● **Problem description**: The string "Present" appears in some lines of the entries that follow; copy each such line.

● **Extracted material**:
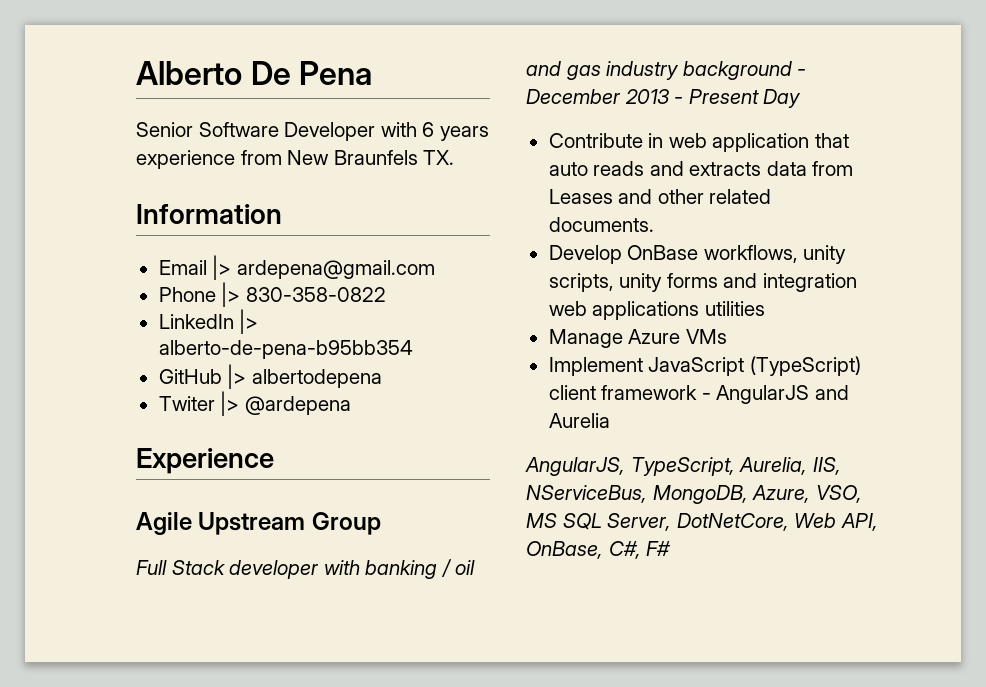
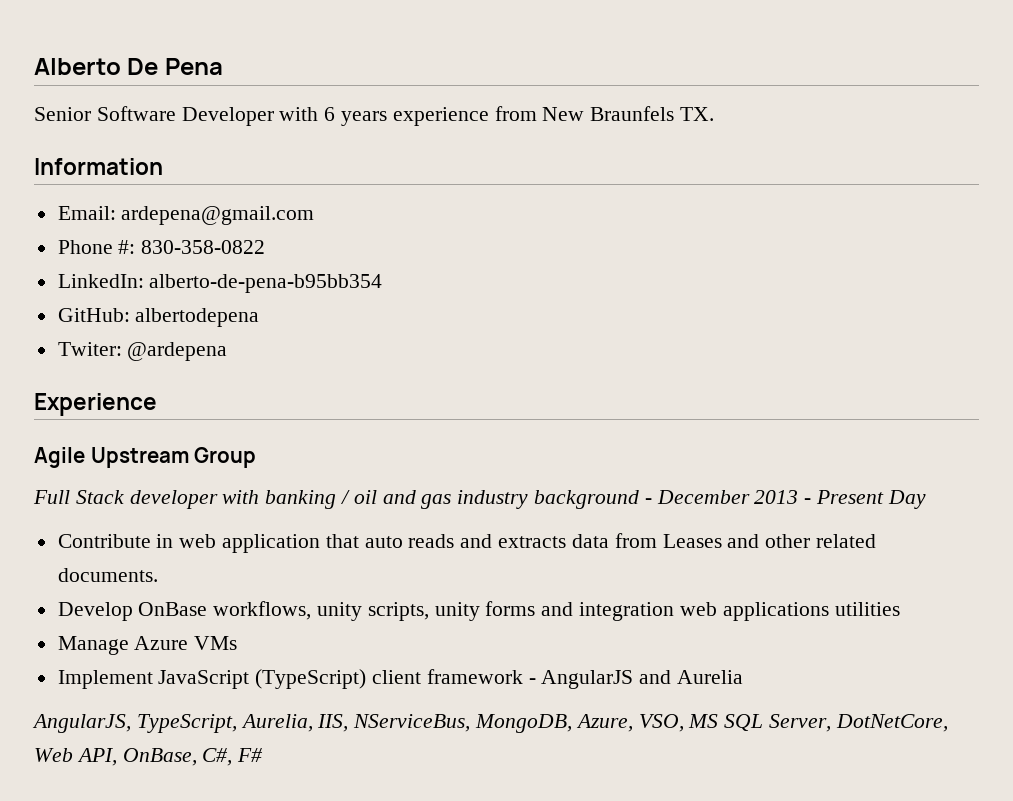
[158,255,232,280] Email |> -> [57,206,116,220] Email:
[221,282,241,307] |> -> [118,240,136,254] #:
[158,309,259,334] LinkedIn |> -> [57,274,144,288] LinkedIn:
[158,364,247,389] GitHub |> -> [57,308,130,322] GitHub:
[158,391,240,416] Twiter |> -> [57,342,122,356] Twiter:

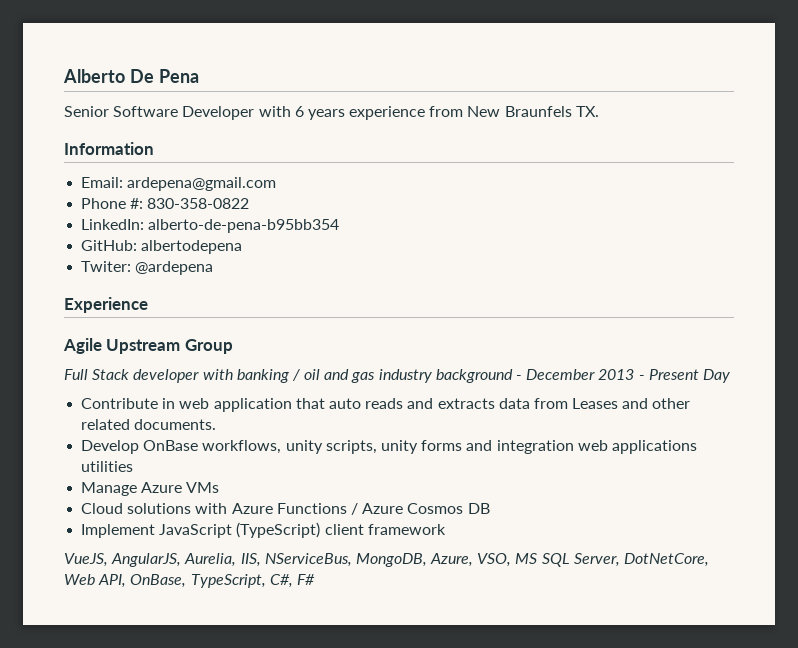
(238, 643) none -> [81,503,490,515] // Cloud solutions with Azure Functions / Azure Cosmos DB
[528,670,744,689] [32,714,237,733] - AngularJS and Aurelia // AngularJS, TypeScript, -> [64,553,182,567] // VueJS, AngularJS,
(197, 757) none -> [190,574,266,588] TypeScript,

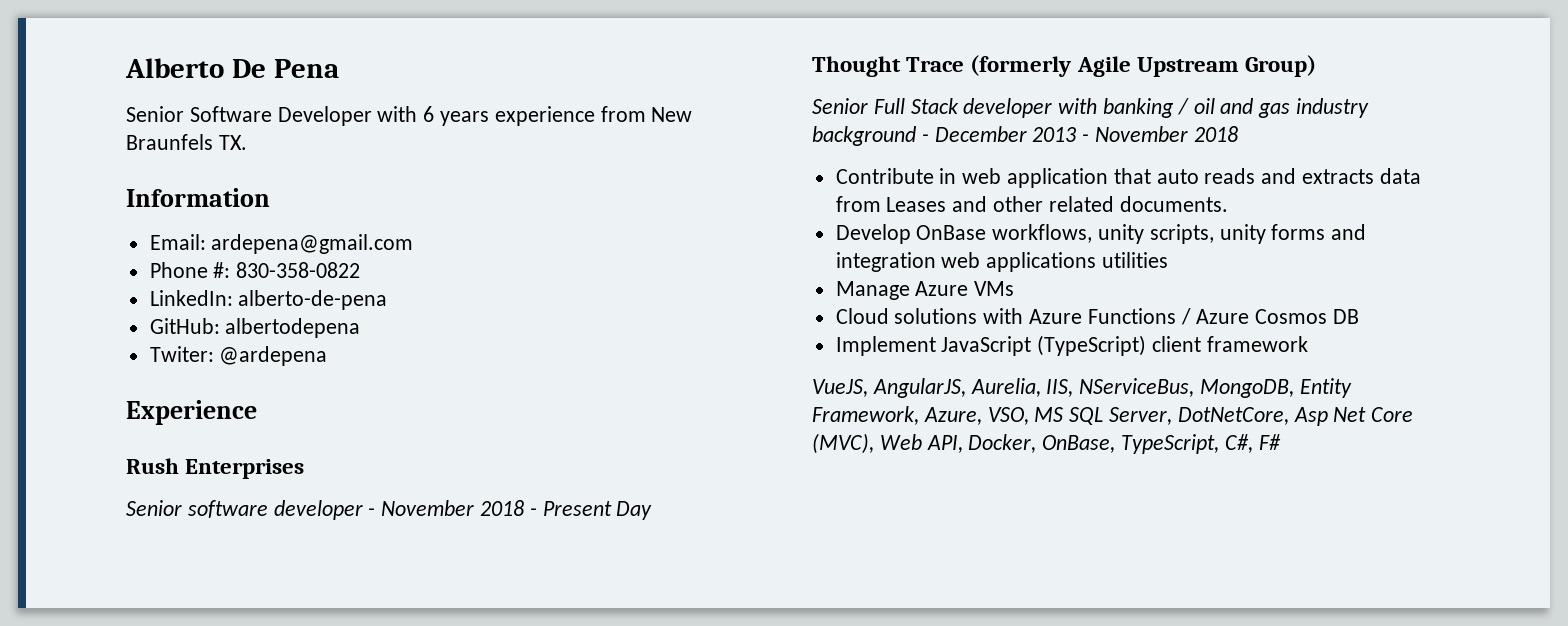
[148,219,340,233] alberto-de-pena-b95bb354 -> [238,290,388,310] alberto-de-pena
[63,338,233,354] Agile Upstream Group // -> [126,458,305,479] [126,500,653,520] [812,55,1317,77] [812,98,868,114] Rush Enterprises // Senior software developer - November 2018 - Present Day // Thought Trace (formerly Agile Upstream Group) // Senior
[648,369,730,383] Present Day -> [1095,126,1238,142] November 2018
(427, 560) none -> [1299,378,1352,398] [812,406,919,425] Entity Framework,
(710, 560) none -> [1293,407,1414,426] [812,433,874,454] Asp Net Core (MVC),
(127, 581) none -> [968,434,1037,453] Docker,

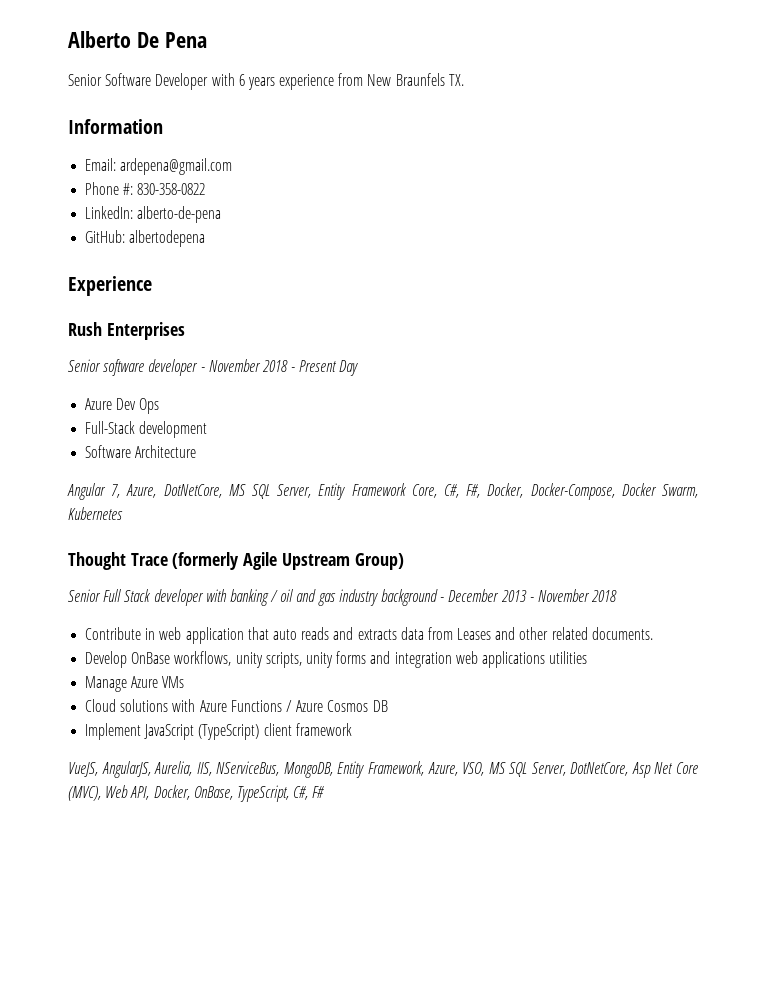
[149,346,328,366] // Twiter: @ardepena -> (206, 238) none
(653, 510) none -> [85,398,160,414] [85,421,208,438] [85,445,197,458] [67,483,698,500] [68,507,123,520] // Azure Dev Ops // Full-Stack development // Software Architecture // Angular 7, Azure, DotNetCore, MS SQL Server, Entity Framework Core, C#, F#, Docker, Docker-Compose, Docker Swarm, Kubernetes

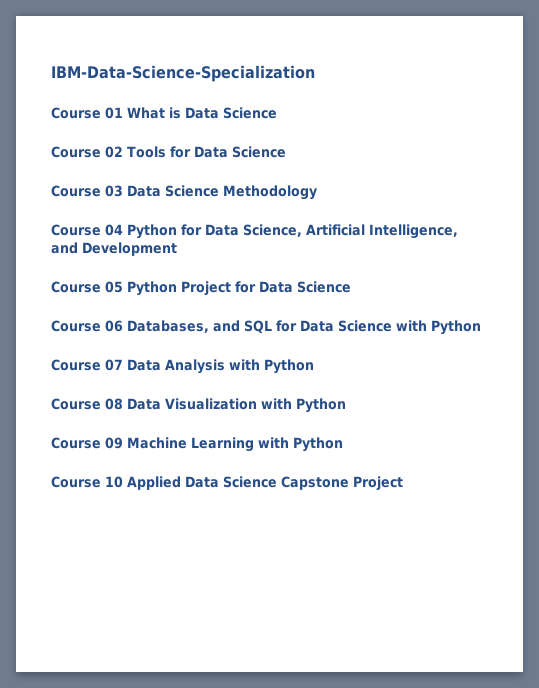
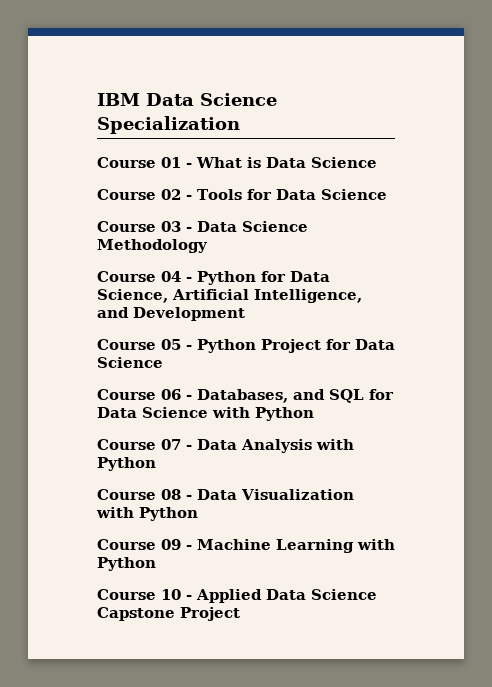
[51,65,315,82] IBM-Data-Science-Specialization -> [97,93,277,106] [97,116,240,134] IBM Data Science Specialization
(123, 113) none -> [186,163,192,168] -
(123, 152) none -> [186,195,192,200] -
(123, 191) none -> [186,227,192,232] -
(123, 230) none -> [186,277,192,282] -
(123, 287) none -> [186,345,192,350] -
(123, 326) none -> [186,395,192,400] -
(123, 365) none -> [186,445,192,450] -
(123, 404) none -> [186,495,192,500] -
(123, 443) none -> [186,545,192,550] -
(123, 482) none -> [186,595,192,600] -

● **Response to this exercise**:
[63,338,233,354] Agile Upstream Group // -> [126,458,305,479] [126,500,653,520] [812,55,1317,77] [812,98,868,114] Rush Enterprises // Senior software developer - November 2018 - Present Day // Thought Trace (formerly Agile Upstream Group) // Senior
[648,369,730,383] Present Day -> [1095,126,1238,142] November 2018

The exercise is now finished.